LC3 Thunderbirds are looking for sponsors, mentors and partners | Daily Democrat
In the LC3 Thunderbirds robotics team, everyone involved is a piece of the puzzle and is needed to complete the picture.
That was the point made by Thunderbirds members on Thursday night, when the group invited current and potential sponsors, partners and mentors to visit and learn more about the organization.
Students from three Lee County school districts – Fort Madison, Central Lee and Keokuk – make up the LC3 team. Team members gave robot demonstrations, followed by a presentation.

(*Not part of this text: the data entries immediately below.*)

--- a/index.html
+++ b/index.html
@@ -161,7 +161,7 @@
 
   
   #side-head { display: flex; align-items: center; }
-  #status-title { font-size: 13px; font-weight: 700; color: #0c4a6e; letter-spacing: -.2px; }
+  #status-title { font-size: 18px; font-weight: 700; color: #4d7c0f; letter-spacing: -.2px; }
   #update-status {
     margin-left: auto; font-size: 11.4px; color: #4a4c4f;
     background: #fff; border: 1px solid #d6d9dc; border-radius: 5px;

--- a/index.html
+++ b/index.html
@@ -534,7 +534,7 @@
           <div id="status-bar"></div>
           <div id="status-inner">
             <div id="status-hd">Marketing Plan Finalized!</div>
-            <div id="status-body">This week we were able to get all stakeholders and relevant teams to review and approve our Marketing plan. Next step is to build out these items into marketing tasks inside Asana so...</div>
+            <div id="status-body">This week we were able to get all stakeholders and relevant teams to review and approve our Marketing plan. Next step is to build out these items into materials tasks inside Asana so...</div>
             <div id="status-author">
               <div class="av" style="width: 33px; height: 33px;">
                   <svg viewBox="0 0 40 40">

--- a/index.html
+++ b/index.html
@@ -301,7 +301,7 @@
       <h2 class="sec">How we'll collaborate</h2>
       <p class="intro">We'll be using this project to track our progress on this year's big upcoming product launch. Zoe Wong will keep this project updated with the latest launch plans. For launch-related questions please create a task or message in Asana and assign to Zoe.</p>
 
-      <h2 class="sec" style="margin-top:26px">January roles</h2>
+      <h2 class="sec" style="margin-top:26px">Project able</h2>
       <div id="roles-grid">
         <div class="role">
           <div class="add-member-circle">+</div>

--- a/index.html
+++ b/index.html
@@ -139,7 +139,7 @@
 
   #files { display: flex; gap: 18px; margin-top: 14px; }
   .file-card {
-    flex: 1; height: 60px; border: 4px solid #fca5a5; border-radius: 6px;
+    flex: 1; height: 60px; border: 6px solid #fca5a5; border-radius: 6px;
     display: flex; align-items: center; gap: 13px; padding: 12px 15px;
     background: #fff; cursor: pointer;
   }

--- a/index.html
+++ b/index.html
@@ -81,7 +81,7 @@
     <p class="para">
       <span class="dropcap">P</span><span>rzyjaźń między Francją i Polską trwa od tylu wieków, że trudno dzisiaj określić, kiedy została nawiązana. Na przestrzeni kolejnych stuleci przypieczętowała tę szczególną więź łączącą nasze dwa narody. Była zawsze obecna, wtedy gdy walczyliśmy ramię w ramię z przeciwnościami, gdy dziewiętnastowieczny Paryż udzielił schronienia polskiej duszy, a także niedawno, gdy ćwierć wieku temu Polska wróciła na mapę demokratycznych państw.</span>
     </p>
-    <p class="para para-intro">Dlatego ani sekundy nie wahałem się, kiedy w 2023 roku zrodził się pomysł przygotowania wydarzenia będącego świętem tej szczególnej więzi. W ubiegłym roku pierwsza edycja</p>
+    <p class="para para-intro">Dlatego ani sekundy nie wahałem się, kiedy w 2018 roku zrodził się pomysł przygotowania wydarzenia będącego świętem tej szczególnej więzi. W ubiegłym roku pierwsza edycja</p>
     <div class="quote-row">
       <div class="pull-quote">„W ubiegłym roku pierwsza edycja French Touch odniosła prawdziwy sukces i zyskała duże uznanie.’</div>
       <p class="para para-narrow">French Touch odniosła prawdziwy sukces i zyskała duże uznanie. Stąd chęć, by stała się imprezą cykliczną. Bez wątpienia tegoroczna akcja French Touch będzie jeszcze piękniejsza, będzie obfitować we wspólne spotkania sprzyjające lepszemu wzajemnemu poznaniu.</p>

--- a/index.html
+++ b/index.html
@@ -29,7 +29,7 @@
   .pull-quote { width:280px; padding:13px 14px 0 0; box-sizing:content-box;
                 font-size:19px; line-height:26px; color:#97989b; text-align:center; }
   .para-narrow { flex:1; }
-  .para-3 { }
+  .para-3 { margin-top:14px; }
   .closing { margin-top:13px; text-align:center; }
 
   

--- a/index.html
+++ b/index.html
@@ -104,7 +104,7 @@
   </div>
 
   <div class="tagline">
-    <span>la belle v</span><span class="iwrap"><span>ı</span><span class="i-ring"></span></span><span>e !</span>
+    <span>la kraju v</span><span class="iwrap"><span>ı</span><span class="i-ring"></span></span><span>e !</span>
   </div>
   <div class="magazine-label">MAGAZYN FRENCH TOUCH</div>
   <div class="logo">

Crew member Jed Brewer said this was his second year with the Thunderbirds and he was on the programming crew.
“Programming is what we use to give the robot the commands to do what it needs to do. We use Java to code through WPI, which is a coding platform,” he said. need a lot of coding help because coding is a harder thing to learn without any mentor. We had to learn a lot from the internet and other people.
Brewer said the robotics team is “one of the only places in Lee County where you can actually learn to code or do anything with coding, gaining coding experience.”
The programming team’s piece of the puzzle is needed because without the coding, the robot wouldn’t be able to move.
Michael Hollister has been on the team for two years and co-leads the construction team, which builds the robot.
“We have to design the robot, so we use CAD and physical prototypes to design the robot. We also need to create wiring diagrams and pneumatic diagrams for our robot,” he said. “So we have to use hand tools and power tools, all of this, we have to teach each other how to use and how to use it safely.”
Hollister said the construction team fits into the puzzle of the different teams because to compete, a robot must have been built.
Aurora Edens is in her first year with LC3 robotics and is part of the commercial team.
“You might be wondering what companies are doing with robotics. Well, we keep track of records, notes, budget and website. We do most of the events like fundraisers and, well, the sponsorship night you’re attending right now,” she said. “We also stay in touch with the community and our sponsors.”
The team website, www.lc3robotics.comis the place to see what the Thunderbirds are up to, including upcoming events, announcements and future plans.
“It also recognizes all of our sponsors and partners. The community around us is a very big part of LC3 Robotics,” said Edens. “We stay in touch with our communities through our social media platforms, which include Instagram, Facebook and, of course, our website.”
Without the help of the sales team, she said, the community wouldn’t know much about LC3 robotics.
Brewer also talked about the driving team, which includes two drivers, a trainer and a scout. Drivers control the robot in the field. The coach communicates with the other coaches, watches the clock and thinks on the spot.
The scouts, Brewer said, are in the stands to watch other teams play each other and help strategize.
“We fit into the LC3 Thunderbirds puzzle because without the driving team,” he said, “we wouldn’t be able to compete because nobody’s driving it.”
Noah Wright is in his second year with LC3 Thunderbirds and is part of the safety team.
“The security team makes sure everyone is safe and everything is safe,” he said. “One thing we have is an acronym for the basic ideals of safety, which is CPR, which stands for common sense, protection/prevention and rules.”
Without the security team, Wright said, people could be hurt.
“And we have to make sure that doesn’t happen,” he said.
Edens was also part of the fundraising team.
“Burning question: Why do we need money? Well, without money, we can’t build our robot. We can’t get the equipment we need to build. And we can’t go either. at competitions,” she said. “Our goal is $20,000 by December 31. But we want the first half ($10,000) by October 31 in order to register for competitions.”
Edens said some things the team needs to buy are more computers and robot parts.
“We fit into the puzzle because without money we can’t do anything,” she said. “We couldn’t build our robot, we couldn’t compete.”
So far, approximately $3,000 has been raised. Brewer said events like Sponsorship Night are a way to reach out to raise funds.
Edens said the group is planning a quiz night in November and donations are still being accepted.
“But if you want to be a sponsor and have your name on anything,” she said, “you can go to the website and look at the sponsorship packages and that will tell you everything you get for the amount you donate.”
The team’s co-coaches, Joe and Shalisse Johnstun, said the group is also seeking grants and received a $2,000 FIRST Robotics grant, thanks to the Thunderbirds’ achievements.
In April, the LC3 Thunderbirds competed in international competition in Texas and achieved the second-highest rookie ranking in the world.